К этому стихотворению мне видится ещё один эпиграф: «Я сказал Кёстлеру: „Для меня история остановилась в 1936-м”. – „Конечно”, – ответил Кёстлер». Я процитировал этот диалог в одной из своих «новомирских» статей, и милейшая, право, неглупая и образованная библиографиня Анна Иосифовна спросила: «Что же это они только в 1936-м притормозили?» Мне совершенно нечего было ей ответить. Я не мог ей объяснить, почему разгром европейского антифашизма в Испании был… да… концом истории. Вот это (по-моему) и является задачей стихотворения Лосева: невозможность объяснить, почему история остановилась в 1936-м, и попытка эту невозможность преодолеть.

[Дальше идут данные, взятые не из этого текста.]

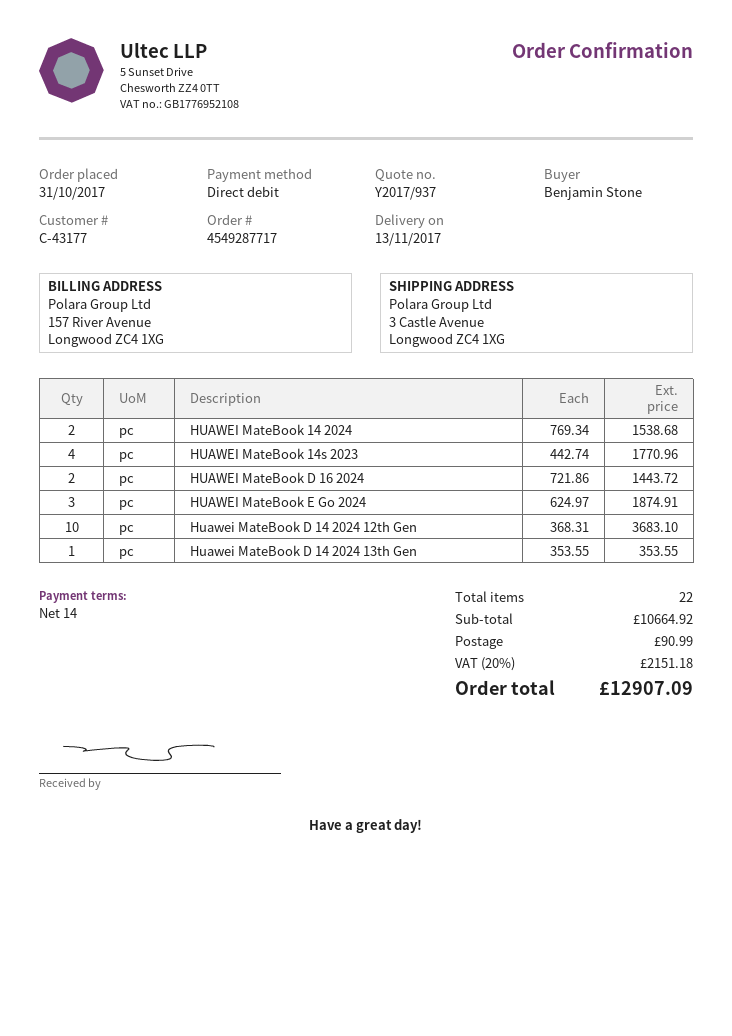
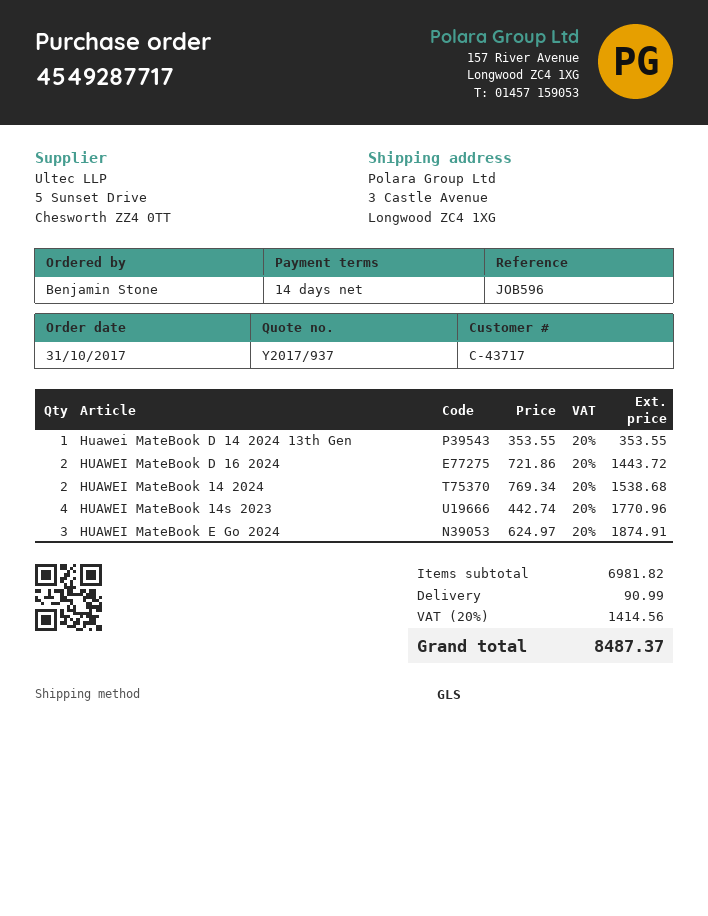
customer number: C-43177 -> C-43717
Huawei MateBook D 14 2024 12th Gen: 10 x 368.31 = 3683.10 -> none
subtotal: 10664.92 -> 6981.82
tax: 20% = 2151.18 -> 20% = 1414.56
total: 12907.09 -> 8487.37

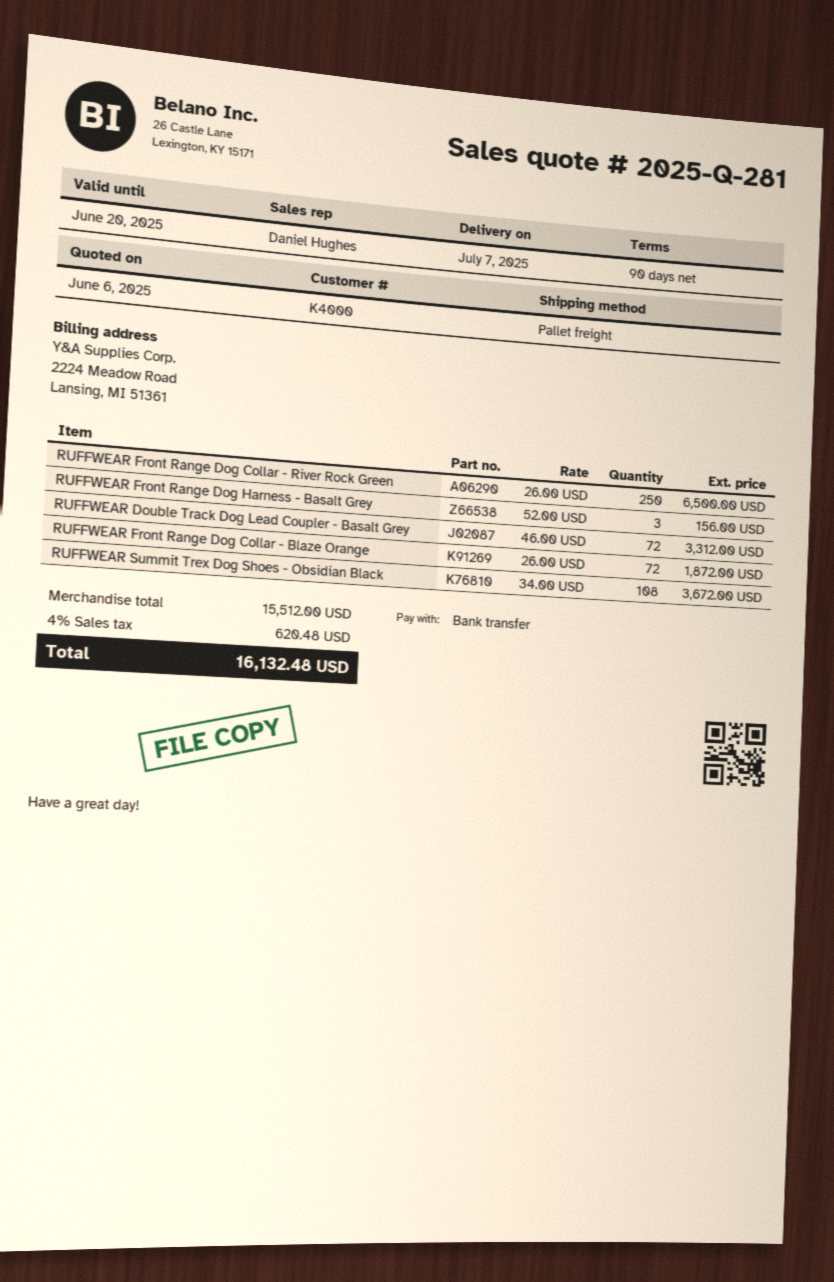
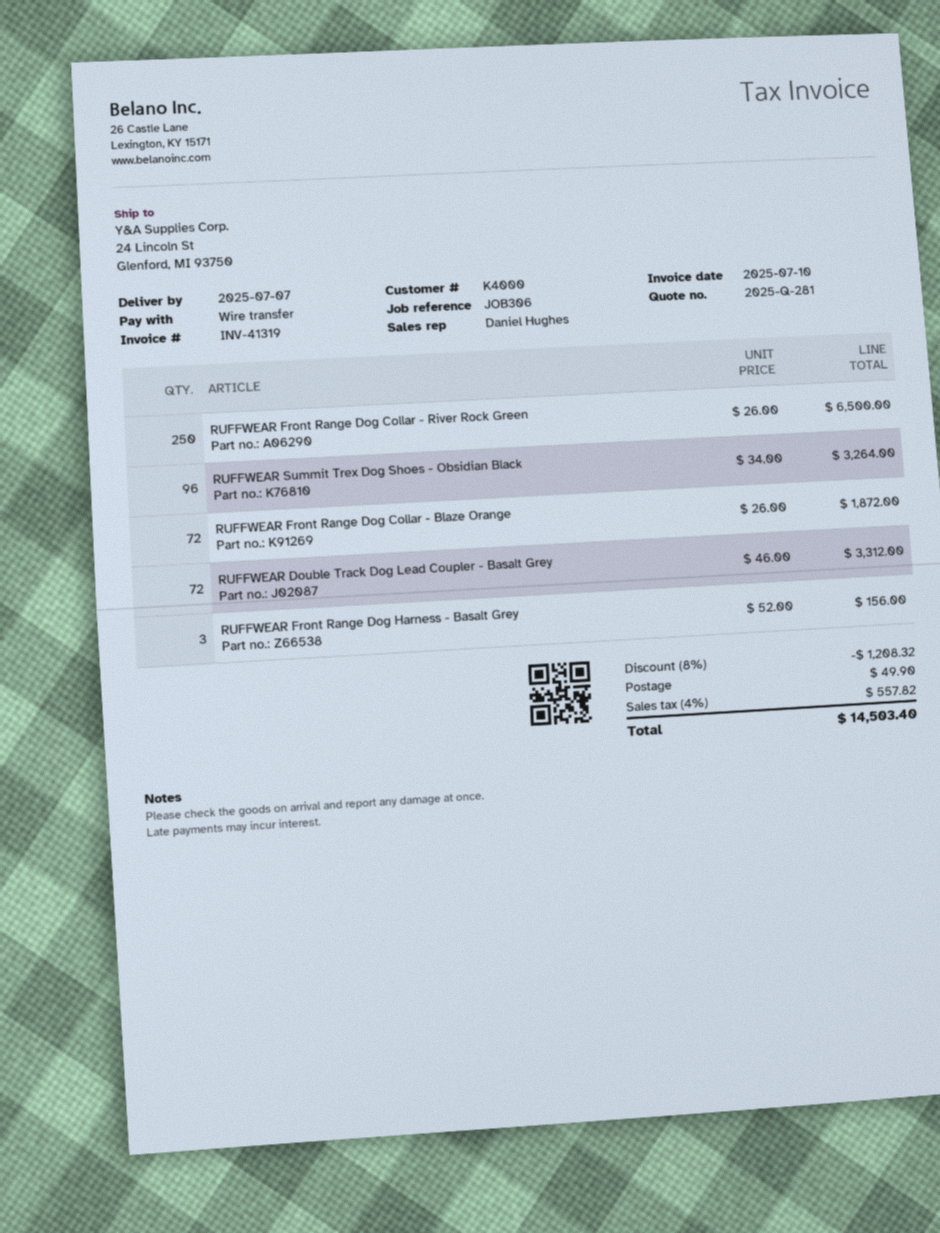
RUFFWEAR Summit Trex Dog Shoes - Obsidian Black: 108 x 34.00 = 3672.00 -> 96 x 34.00 = 3264.00
discount: none -> 8% = 1208.32
shipping: none -> 49.90
tax: 4% = 620.48 -> 4% = 557.82
total: 16132.48 -> 14503.40

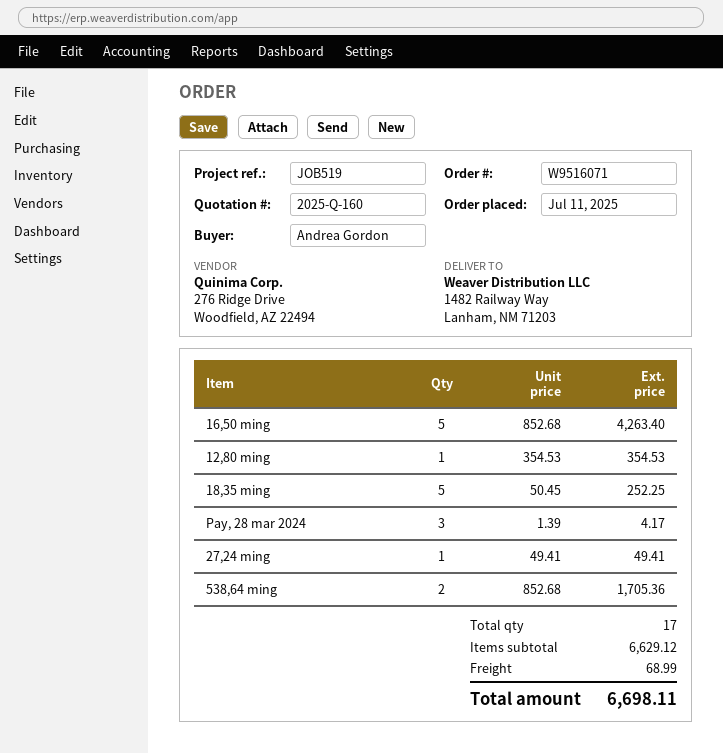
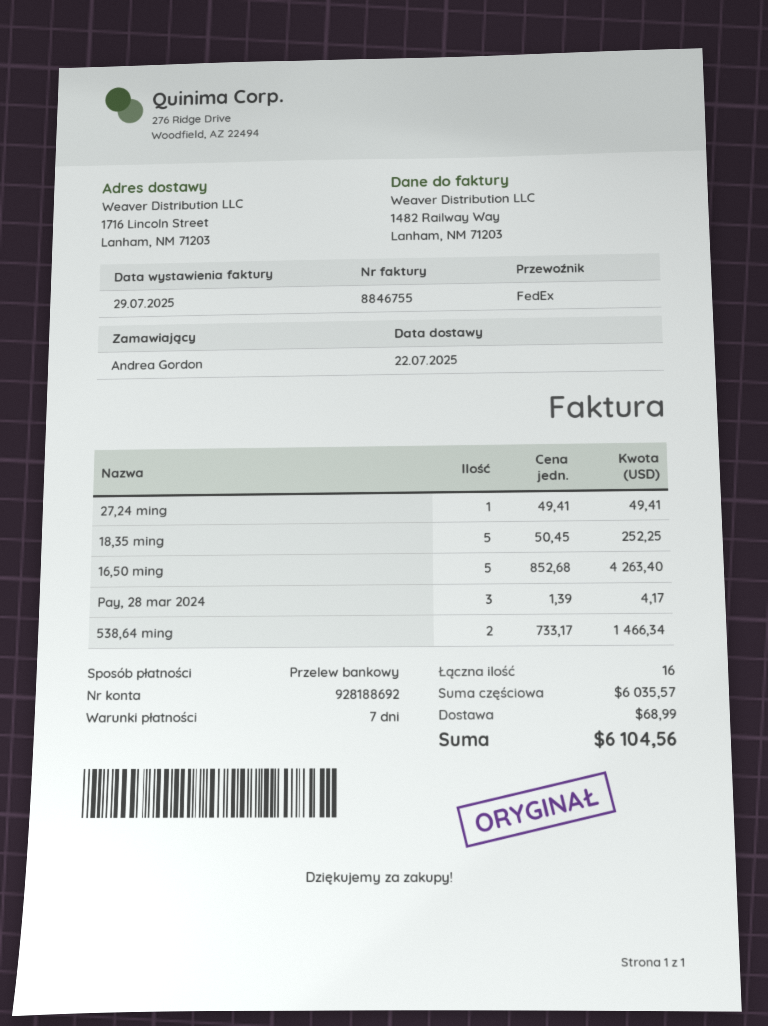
ship to: 1482 Railway Way, Lanham, NM 71203 -> 1716 Lincoln Street, Lanham, NM 71203
12,80 ming: 1 x 354.53 = 354.53 -> none
538,64 ming: 2 x 852.68 = 1705.36 -> 2 x 733.17 = 1466.34
total quantity: 17 -> 16
subtotal: 6629.12 -> 6035.57
total: 6698.11 -> 6104.56

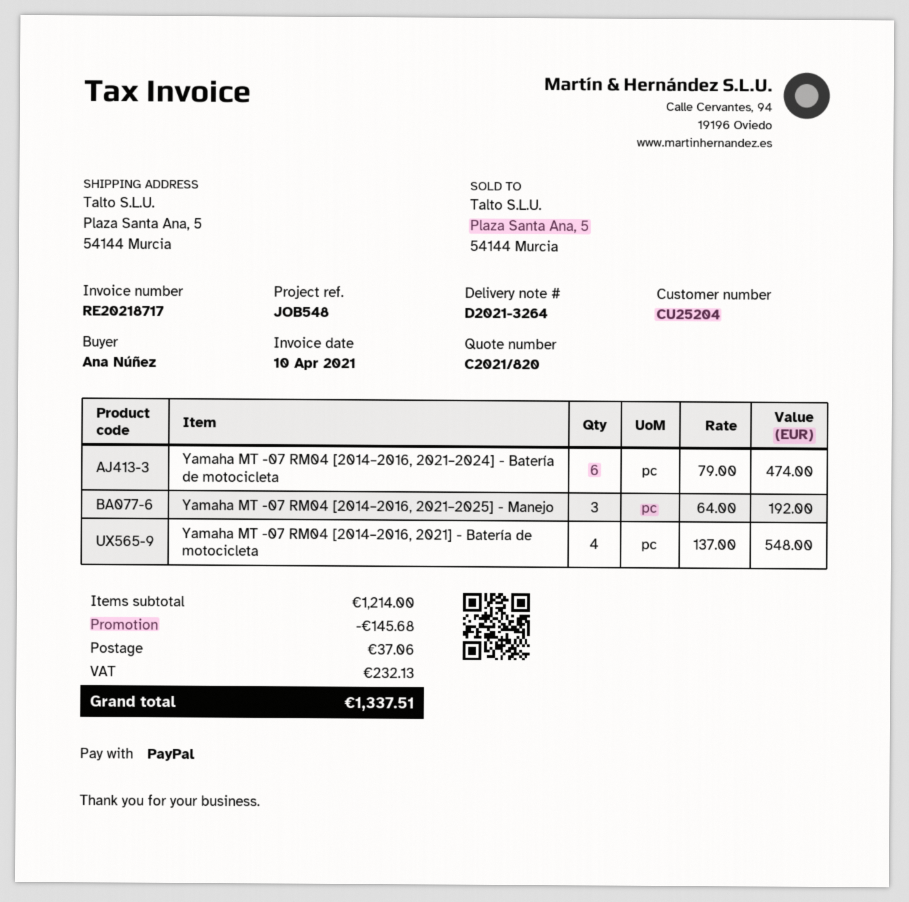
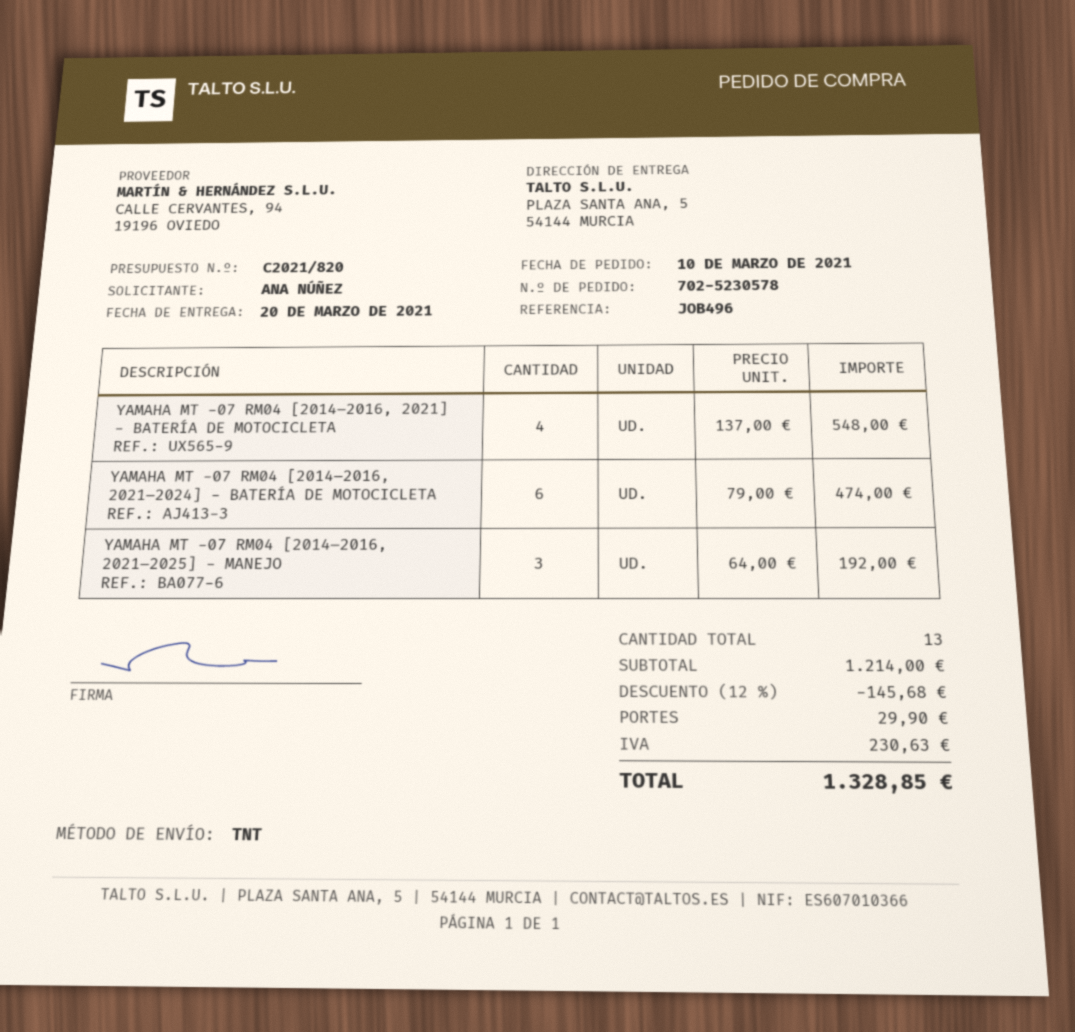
reference: JOB548 -> JOB496
shipping: 37.06 -> 29.90
tax: 232.13 -> 230.63
total: 1337.51 -> 1328.85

Такое своего рода «Памяти Каталонии», то есть «Оммаж на верность Каталонии». Замечательный эпиграф из стихов отца Лосева «В Мадрид приехал журналист…» Он становится понятен по прочтении всего стихотворения. Поначалу не очень понятно: ну приехал и приехал, мало ли куда ездят журналисты? Тем более Испания, бой быков, пальмы, «ночь лимоном и лавром пахнет». Как вдруг выясняется, что речь идёт о другой Испании, о другом журналисте. Он едет в страну первого всеевропейского сопротивления фашизму, в результате которого, кто знает, и советский режим утратит фашизоидные черты. (Наверняка далее следовала цитата из «Детской болезни левизны…», мол, после мировой революции Россия снова станет отсталой страной уже в «советском», в «социалистическом» смысле…) Но речь идёт не о том журналисте с его ошибками, верой, разочарованием, а о его сыне – наследнике ошибок, разочарования, веры отца. Он попадает в Испанию уже после всего. После того, как «Франко спас Испанию от коммунистической чумы» (ведь так тоже можно сказать), после того, как испанская «перестройка» Хуана Карлоса избавила Испанию от франкизма, мягкого варианта фашизма (а вот так точно можно сказать).